A iniciativa responde a um desafio crescente do setor: a escassez de mão de obra em serviços aeroportuários, em um cenário de aumento constante do fluxo de passageiros e da complexidade operacional.
O que os robôs vão fazer nos aeroportos
As operações de solo envolvem tarefas físicas e repetitivas, como:
- transporte e organização de bagagens
- apoio à movimentação de aeronaves em solo
- operação de equipamentos de apoio (GSE)
- limpeza de cabine
.
Essas atividades exigem precisão, coordenação e grande esforço físico, e são essenciais para o funcionamento seguro dos aeroportos.
Por que robôs humanoides?
Diferente de sistemas automatizados tradicionais, os robôs humanoides foram escolhidos por um motivo prático: adaptabilidade ao ambiente existente.
Por terem formato semelhante ao humano, eles podem atuar em áreas já estruturadas do aeroporto, sem necessidade de grandes mudanças em infraestrutura ou equipamentos.
A proposta é integrar tecnologia ao fluxo operacional atual, e não substituí-lo completamente.
Como será o projeto da Japan Airlines
O programa terá início em maio de 2026 e será implementado em fases:
- análise das operações reais em aeroportos
- identificação de tarefas adequadas para robôs
- testes em ambientes simulados
- evolução para cenários próximos da operação real
.
O objetivo é validar segurança, eficiência e integração com equipes humanas.
Impacto esperado na aviação
O projeto busca criar um modelo híbrido de operação, em que robôs e equipes humanas atuem de forma complementar.

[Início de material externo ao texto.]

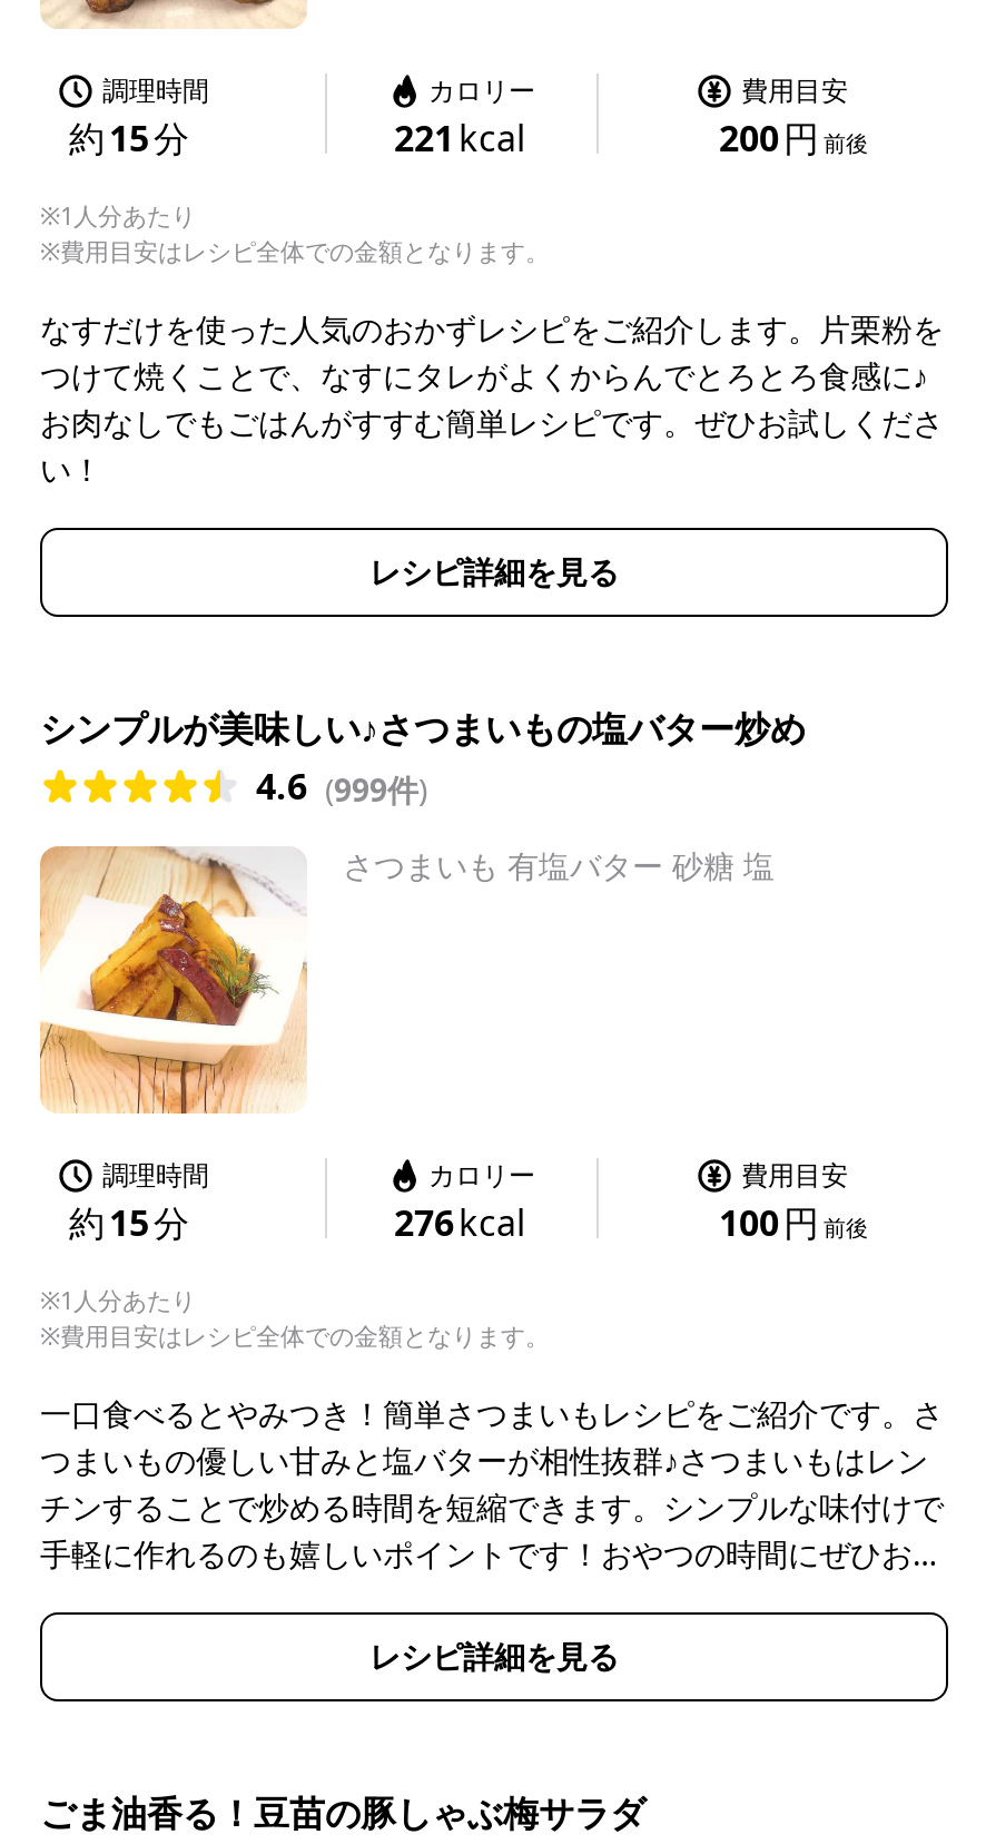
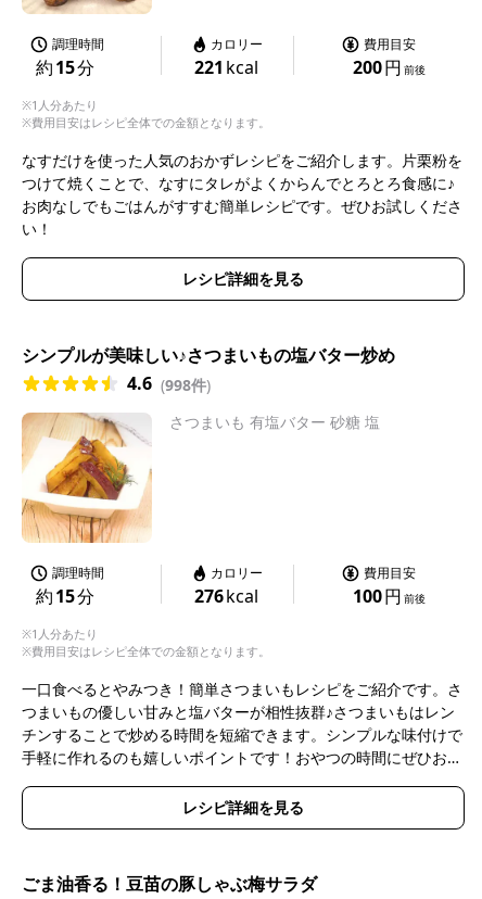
[256,762,427,811] 4.6 (999件) -> [127,372,211,395] 4.6 (998件)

Na prática, isso pode significar:
- redução da carga física sobre trabalhadores
- maior eficiência nas operações de solo
- mais consistência em tarefas repetitivas
- apoio à segurança operacional
.
A iniciativa também reflete uma tendência mais ampla da indústria: o uso de inteligência artificial e robótica para enfrentar desafios estruturais de mão de obra.
O grupo GMO já trata 2026 como o “ano dos humanoides”, reforçando a aposta na expansão da robótica em aplicações reais.